The reference to Freeview is significant. Under his predecessor, the BBC backed a new venture, YouView, that promises to replace Freeview, although so far the corporation appears to have been ambivalent in its support for the initiative. Freeview and its satellite equivalent Freesat meanwhile continue to evolve.
“The other moment of profound change will flow from this potential evolution of our distribution arrangements,” he continued. He offered faint praise to the iPlayer, for which his predecessor Mark Thompson took much credit, although the project originated before his time, under Greg Dyke, led by Ashley Highfield. He suggested that the corporation had extended its capacity to distribute existing forms of content rather than innovate to discover genuinely new forms of content.
“Yet it’s the quest for this — genuinely new forms of digital content — that represents the next profound moment of change we need to prepare for if we’re to deserve a new charter,” he proposed.
“As we increasingly make use of a distribution model — the internet — principally characterised by its return path, its capacity for interaction, its hunger for more and more information about the habits and preferences of individual users, then we need to be ready to create content which exploits this new environment — content which shifts the height of our ambition from live output to living output.”
“We need to be ready to produce and create genuinely digital content for the first time. And we need to understand better what it will mean to assemble, edit and present such content in a digital setting where social recommendation and other forms of curation will play a much more influential role.”
He acknowledged that an organisation that has for decades been mainly structured around radio and television will find this hard. Of course the corporation has long engaged with the internet, first as Online, then New Media and more recently as Future Media, but then what was once new has become established and future media is already current. The challenge for the BBC will be how to define its output as digital distribution subsumes radio and television.
The solution, the new director general suggests, will be to restructure the BBC over the next two years. Every new leader of the BBC seems to believe that a new structure is the answer, although they have yet to address the rather strange title they adopt in becoming “Director-General” — the DG — a role that encompasses chief executive and editor-in-chief. The new structure will have fundamental implications for the existing rather awkwardly titled divisions of Vision, Audio and Music, and Future Media.

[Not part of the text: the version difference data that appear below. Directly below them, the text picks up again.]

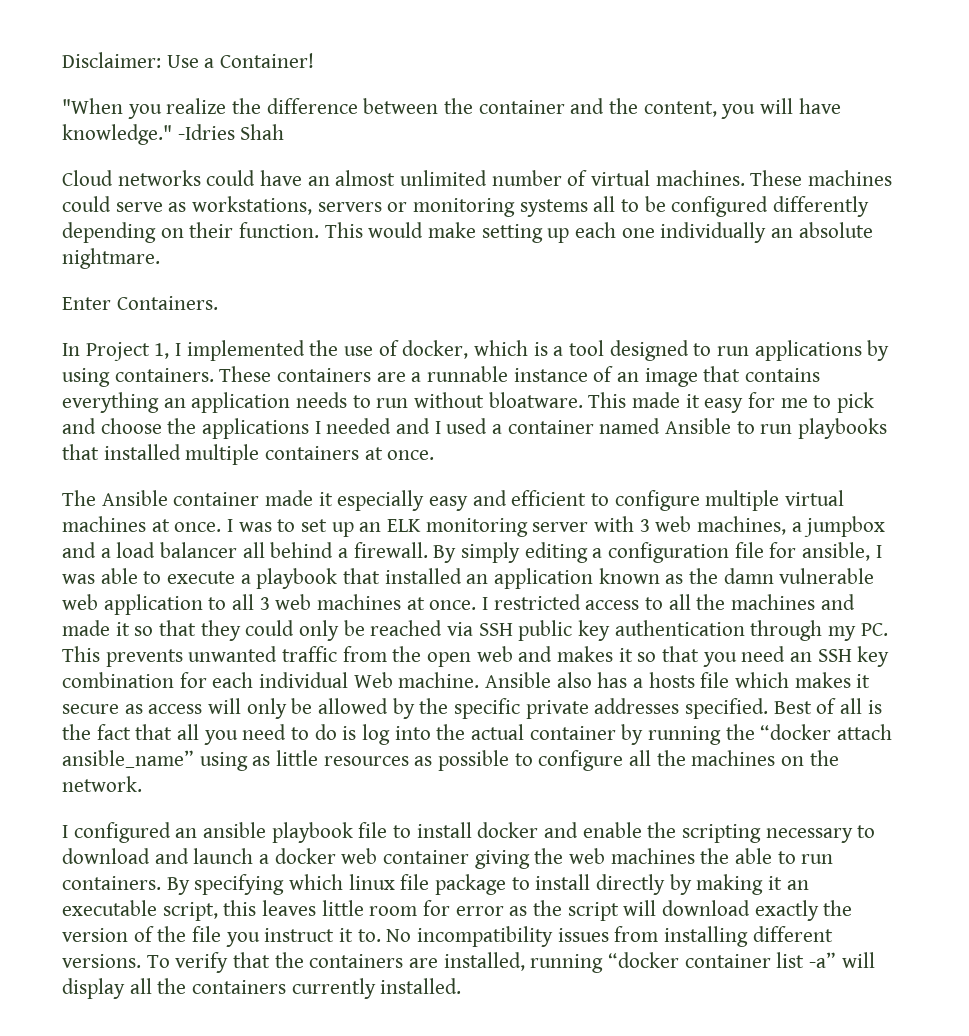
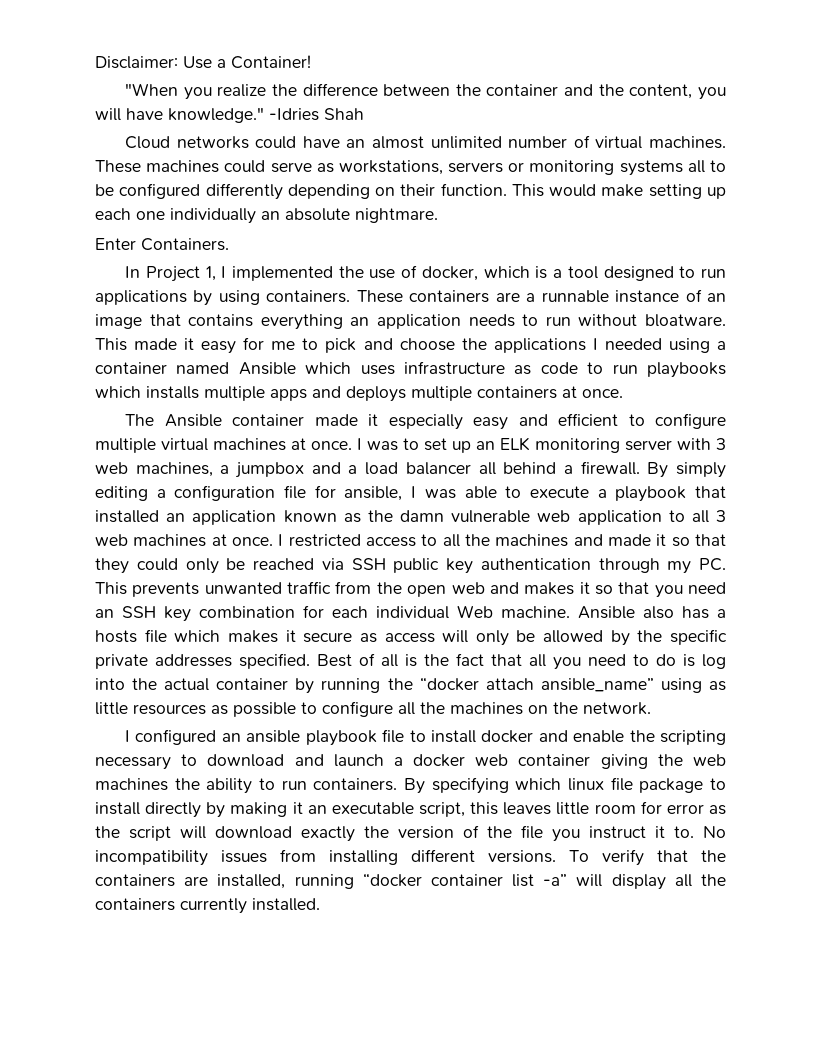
- This made it easy for me to pick and choose the applications I needed and I used a container named Ansible to run playbooks that installed multiple containers at once.
+ This made it easy for me to pick and choose the applications I needed using a container named Ansible which uses infrastructure as code to run playbooks which installs multiple apps and deploys multiple containers at once.
- I configured an ansible playbook file to install docker and enable the scripting necessary to download and launch a docker web container giving the web machines the able to run containers.
+ I configured an ansible playbook file to install docker and enable the scripting necessary to download and launch a docker web container giving the web machines the ability to run containers.

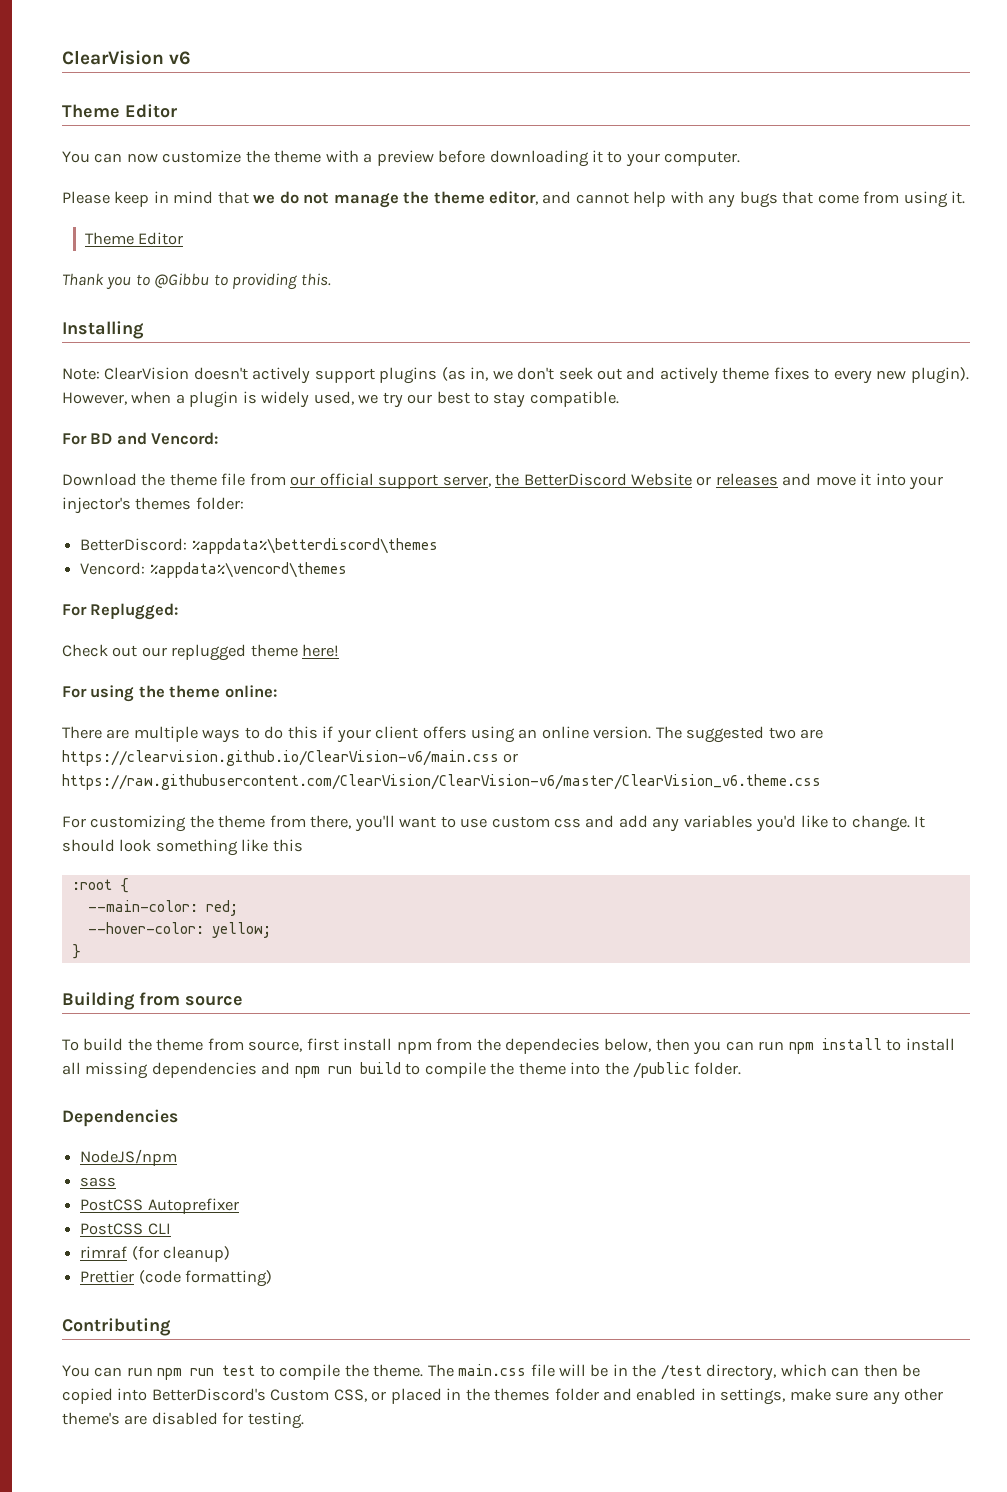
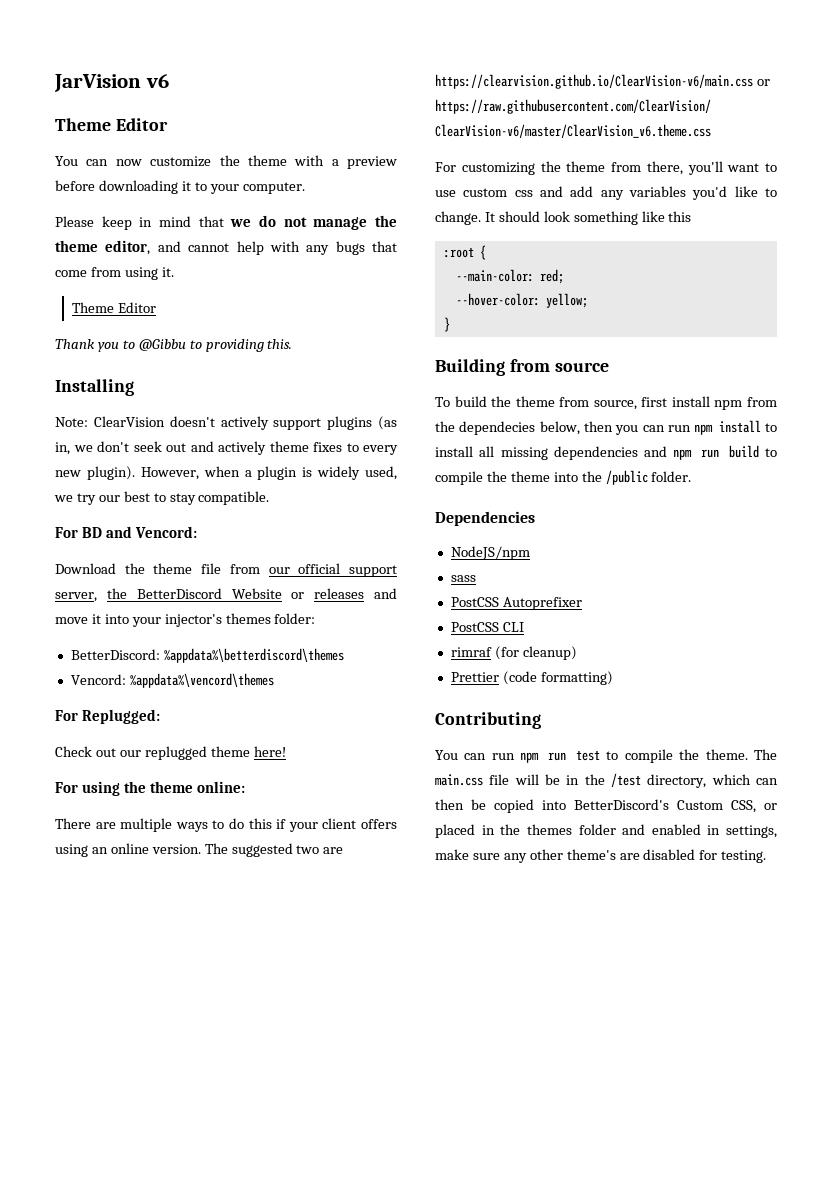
- ClearVision v6
+ JarVision v6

“To be ready to create and curate genuinely digital content, we will need to integrate all three disciplines — definitively.” He said they would need to work more closely together in order to create “a new kind of content”. He also promised that this would not be a repeat of earlier attempts at bi-media working, but suggested a “genre-based approach” and pointed to the examples of news and sport.
Genial George is promising to put creativity at the heart of the BBC, much as Greg Dyke aspired to a decade previously, before being ignominiously ousted by the then governors of the corporation.
The challenge for the BBC will be to move beyond simply putting traditional radio and television programmes online and embracing the full creative opportunities enabled by digital distribution. That will require moving beyond thinking of online simply in terms of digital platforms, products and services to develop a new conception of the range of output that the corporation can create, to stimulate rather than stifle innovation elsewhere.
Within four years, the BBC will have to establish a vision that will secure its future and further funding, in a significantly changed broadcasting landscape.